Denialism - Orthodoxy and Heterodoxy

Orthodoxy and Heterodoxy

Anthropologist Didier Fassin distinguishes between denial, defined as "the empirical observation that reality and truth are being denied", and denialism, which he defines as "an ideological position whereby one systematically reacts by refusing reality and truth".

Individuals or groups who reject propositions on which a scientific or scholarly consensus exists can engage in denialism when they use rhetorical tactics to give the appearance of argument or legitimate debate, when in actuality there is none. Rick Stoff quotes Chris Hoofnagle, a senior staff attorney at the Samuelson Law, Technology & Public Policy Clinic and senior fellow at the Berkeley Center for Law and Technology, at the University of California-Berkeley Boalt Hall School of Law:

Then there are those who engage in denialist tactics because they are protecting some 'overvalued idea' which is critical to their identity. Since legitimate dialogue is not a valid option for those who are interested in protecting bigoted or unreasonable ideas from scientific facts, their only recourse is to use these types of rhetorical tactics.

In a newspaper article in 2003 Edwin Cameron, a senior South African judge who had AIDS, described the tactics used by those who deny the Holocaust and those who deny that the AIDS pandemic is predominantly due to infection with HIV. He states that "For denialists, the facts are unacceptable. They engage in radical controversion, for ideological purposes, of facts that, by and large, are accepted by almost all experts and lay persons as having been established on the basis of overwhelming evidence". To do this they employ "distortions, half-truths, misrepresentation of their opponents' positions and expedient shifts of premises and logic." Edwin Cameron notes that a common tactic used by denialists is to "make great play of the inescapable indeterminacy of figures and statistics", as scientific studies of many areas rely on probability analysis of sets of data, and in historical studies the precise numbers of victims and other facts may not be available in the primary sources.

Such "recourse to data debates and pseudo-scientific 'evidence'" has also been noted as a common feature of several types of denialism in a 2009 article published in the journal Globalization and Health. This is an area which British historian Richard J. Evans mentioned as part of his analysis of the David Irving's work which he presented for the defence when Irving sued Deborah Lipstadt for libel:

Reputable and professional historians do not suppress parts of quotations from documents that go against their own case, but take them into account, and, if necessary, amend their own case, accordingly. They do not present, as genuine, documents which they know to be forged just because these forgeries happen to back up what they are saying. They do not invent ingenious, but implausible, and utterly unsupported reasons for distrusting genuine documents, because these documents run counter to their arguments; again, they amend their arguments, if this is the case, or, indeed, abandon them altogether. They do not consciously attribute their own conclusions to books and other sources, which, in fact, on closer inspection, actually say the opposite. They do not eagerly seek out the highest possible figures in a series of statistics, independently of their reliability, or otherwise, simply because they want, for whatever reason, to maximize the figure in question, but rather, they assess all the available figures, as impartially as possible, in order to arrive at a number that will withstand the critical scrutiny of others. They do not knowingly mistranslate sources in foreign languages in order to make them more serviceable to themselves. They do not wilfully invent words, phrases, quotations, incidents and events, for which there is no historical evidence, in order to make their arguments more plausible.

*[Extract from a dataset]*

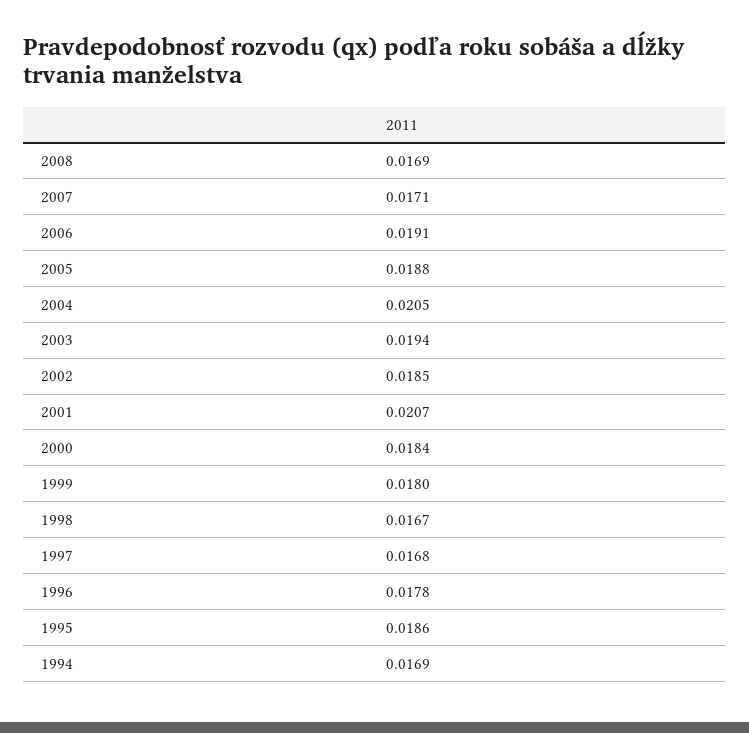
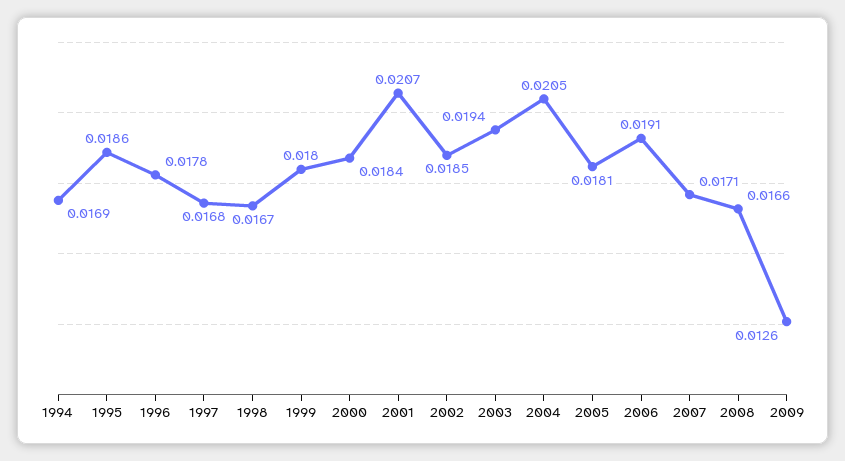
2008: 0.0169 -> 0.0166
2005: 0.0188 -> 0.0181
2009: none -> 0.0126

Mark Hoofnagle has described denialism as "the employment of rhetorical tactics to give the appearance of argument or legitimate debate, when in actuality there is none." It is a process that operates by employing one or more of the following five tactics in order to maintain the appearance of legitimate controversy:

  1. Conspiracy theories — Dismissing the data or observation by suggesting opponents are involved in "a conspiracy to suppress the truth".
  2. Cherry picking — Selecting an anomalous critical paper supporting their idea, or using outdated, flawed, and discredited papers in order to make their opponents look as though they base their ideas on weak research.
  3. False experts — Paying an expert in the field, or another field, to lend supporting evidence or credibility.
  4. Moving the goalpost — Dismissing evidence presented in response to a specific claim by continually demanding some other (often unfulfillable) piece of evidence.
  5. Other logical fallacies — Usually one or more of false analogy, appeal to consequences, straw man, or red herring.

Tara Smith of the University of Iowa also stated that moving goalposts, conspiracy theories and cherry-picking evidence are general characteristics of denialist arguments, but went on to note that these groups spend the "majority of their efforts critiquing the mainstream theory" in an apparent belief that if they manage to discredit the mainstream view, their own "unproven ideas will fill the void".